On Aug 6, 2007, at 5:39 PM, Wilfredo Sánchez Vega wrote:
On Aug 6, 2007, at 5:11 PM, Roy T. Fielding wrote:
Actually, it also crashes on valid utf-8 in normal form, because OS X
doesn't follow the standard on normalization.  See "man -s 5 utf8":

If more than a single representation of a value exists (for example, 0x00; 0xC0 0x80; 0xE0 0x80 0x80) the shortest representation is always used. Longer ones are detected as an error as they pose a potential security risk, and destroy the 1:1 character:octet sequence mapping.

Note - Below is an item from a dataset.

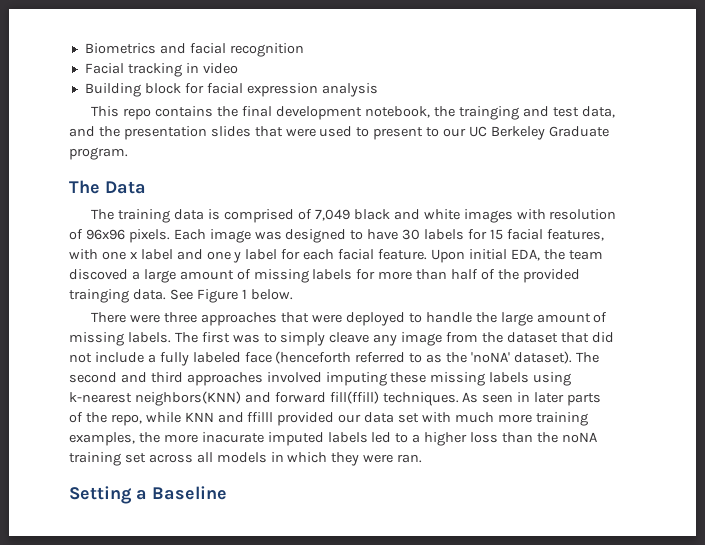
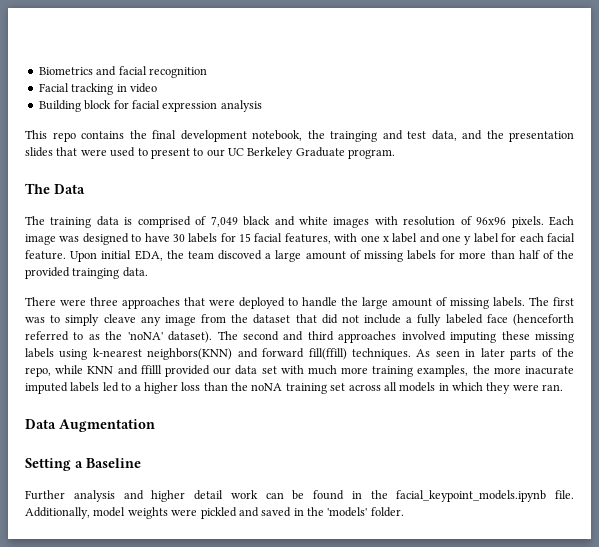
[169,289,293,303] See Figure 1 below. -> (148, 272) none
(423, 458) none -> [25,419,155,432] // Data Augmentation
(227, 493) none -> [25,490,574,502] [25,507,404,519] // Further analysis and higher detail work can be found in the facial_keypoint_models.ipynb file. Additionally, model weights were pickled and saved in the 'models' folder.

but OS X requires the longer composition characters over shorter ones.
My guess is that choice was driven by the way the UI allows such
characters to be composed (like "alt-u u" for uumlaut).

  Above the VFS layer, we always use decomposed UTF-8.

Er, yeah, did I say that backwards?  The man page says that equivalent
characters will use the shortest representation, which would mean
always using the composed form of UTF-8.  Right?  So the man page
for utf8 (from BSD) should be updated to explain the OS X quirks.

I learned something new today -- use the -v option with ls to display
non-ASCII filenames.

What I do currently is define

  setenv  MM_CHARSET "utf-8"
  setenv  LANG       "en_US.utf-8"

in my shell init file.

On Mac OS (at least), that isn't relevant with respect to filenames, which is what the patch that Erik proposed fixes.

Yeah, but it is relevant on Solaris, which is why subversion attempts
to use it. *shrug*  I'll commit the patch if I ever get a chance to
compile it.

It is, however, relevant to how a CLI application encodes data sent to the terminal. That is, the above means that Terminal.app expects to see UTF-8 English text. (I think; again, I don't really know much about BSD locale settings.)

Terminal.app has its own Preferences that defines the encoding used.
I don't think that is be overridden by the environment variables.